Doctors are starting to use genetic testing for preventive care, but they’re still nowhere near perfect and they’re not particularly well monitored.
In one recent and very striking example, the San Francisco-based company Invitae announced last month it would be re-testing 50,000 saliva samples after discovering that it had accidentally given one patient a false negative in a test for Lynch syndrome. This inherited condition is caused by one of five genetic mutations, and is tied to a significantly higher risk of developing colon cancer.
Genetic screening companies like 23andme that market testing straight to consumers have been highly scrutinized by the US Food and Drug Administration. Four years ago, the FDA forced 23andme to stop its genetic testing services with concerns that its results were inaccurate. In April of this year, the FDA reversed that decision, and has since allowed the company to tell people that they have certain genetic markers—but not the risks of developing diseases from those markers. That kind of diagnosis must still happen in a doctor’s office.
Invitae provides genetic screening for health care providers. These types of analytical labs don’t have to have FDA approval, GenomeWeb, a trade publication, reports.
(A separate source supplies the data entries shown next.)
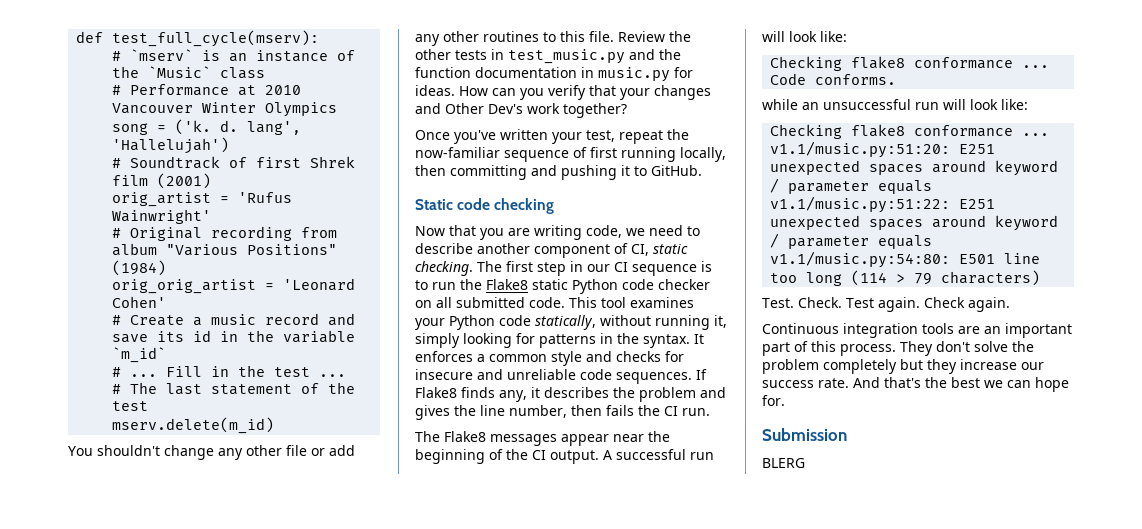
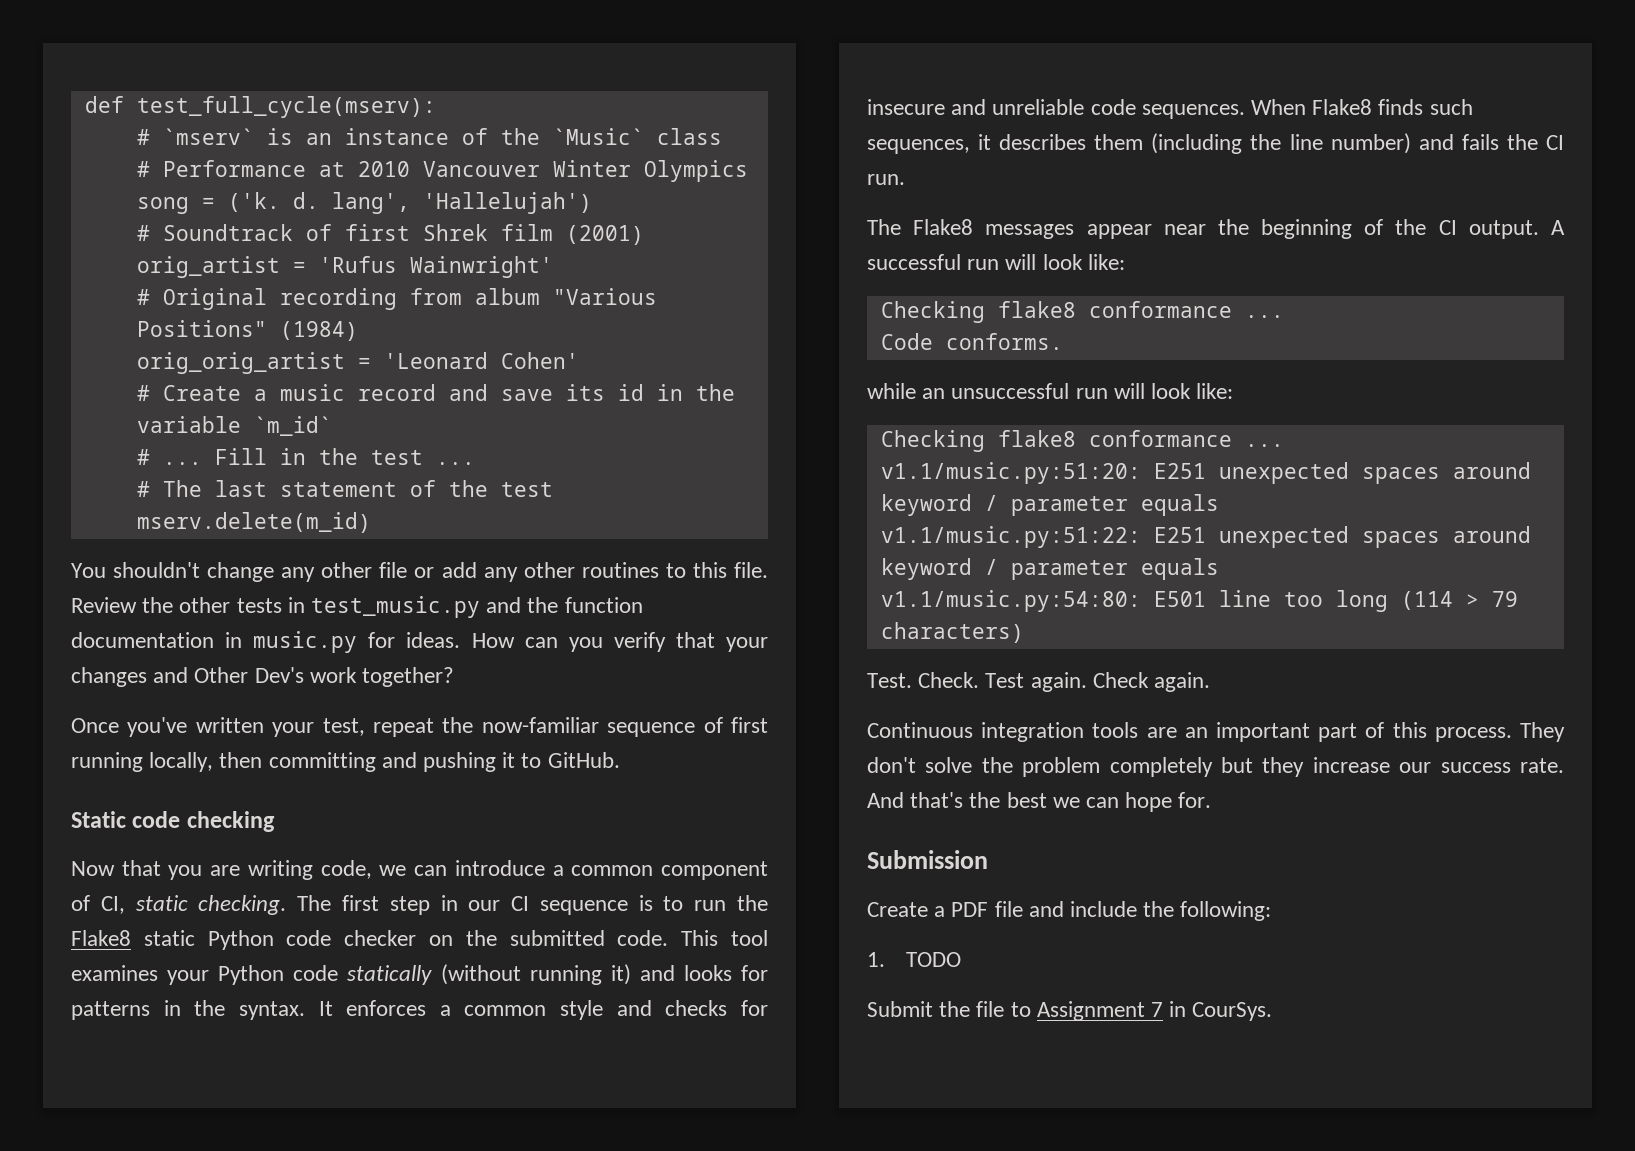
[649,225,700,236] [415,243,530,254] need to describe another -> [414,860,654,876] can introduce a common
[436,297,452,308] all -> [465,930,497,946] the
[535,315,727,330] [415,333,512,348] statically, without running it, simply looking -> [347,964,732,985] statically (without running it) and looks
[696,369,707,380] If -> [1251,99,1307,115] When
[499,387,726,402] [415,405,602,420] any, it describes the problem and gives the line number, then -> [1429,99,1473,115] [867,133,1454,154] such sequences, it describes them (including the line number) and
[762,458,805,468] BLERG -> [867,901,1272,921] [867,952,961,967] [867,1001,1273,1021] Create a PDF file and include the following: // 1. TODO // Submit the file to Assignment 7 in CourSys.

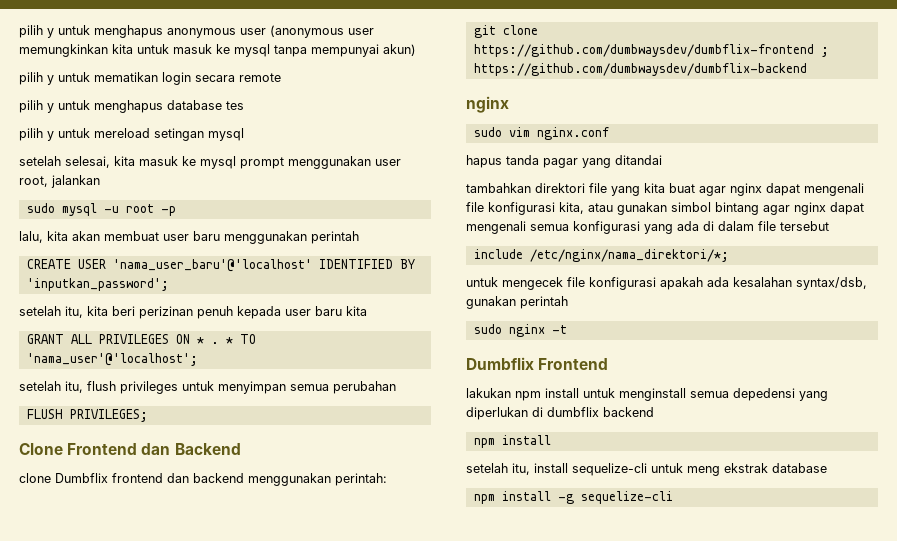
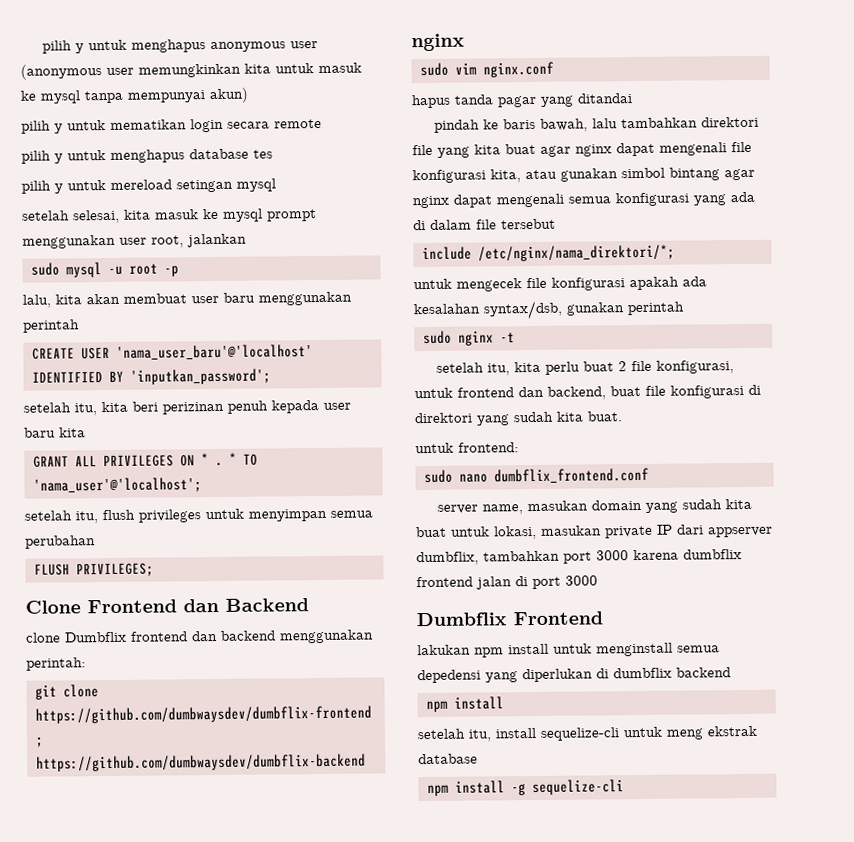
(662, 160) none -> [434,118,619,133] pindah ke baris bawah, lalu
(567, 329) none -> [436,360,735,376] [414,384,761,400] [414,411,623,426] [415,442,519,454] [423,467,649,484] [437,498,753,515] [415,524,773,540] [416,549,742,566] [416,575,598,590] // setelah itu, kita perlu buat 2 file konfigurasi, untuk frontend dan backend, buat file konfigurasi di direktori yang sudah kita buat. // untuk frontend: // sudo nano dumbflix_frontend.conf // server name, masukan domain yang sudah kita buat untuk lokasi, masukan private IP dari appserver dumbflix, tambahkan port 3000 karena dumbflix frontend jalan di port 3000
All they have to do is receive accreditation from the College of American Pathologists and meet certain criteria. “When these genomic assays are done centrally [for a hospital], there’s little to no regulatory oversight,” Eric Topol, a geneticist at Scripps Research Institute in San Diego, Topol, told Gizmodo.
In this case, one of Invitae’s clients, a genetic counselor, said that the company had missed a case of Lynch syndrome 11 months ago. When the patient was tested a second time, it came out for one of the telltale mutations. Invitae says that at the time it was trying to improve their tests to detect for more variants, but the tinkering accidentally made it impossible to see positive results for Lynch syndrome.
Now, the company has added three more quality control checks to their tests to ensure they find these mutations, and in the meantime they’ve alerted all of their clients and are re-doing 50,000 tests. Although Invitae’s CEO told GenomeWeb they don’t expect to find more than 15 other cases of false negatives, they still have to retest all 50,000 samples. The company was expecting to run about 110,000 tests this year total.
False negatives may be common in genetic testing, Bryce Mendelsohn, a medical geneticist at the University of California-San Francisco, told the San Francisco Chronicle. Although researchers know these tests aren’t 100% accurate, it’s almost impossible to tell when they’ve failed. Companies only have to report some types of mistakes College of American Pathologists. Patients and doctors are notified in these cases, but the general public usually isn’t. The only difference in this case, Mendelsohn said, is that Invitae openly acknowledged their mistake and is working to fix it.
Quartz has reached out to Invitae for comment, and we will update this post with a response.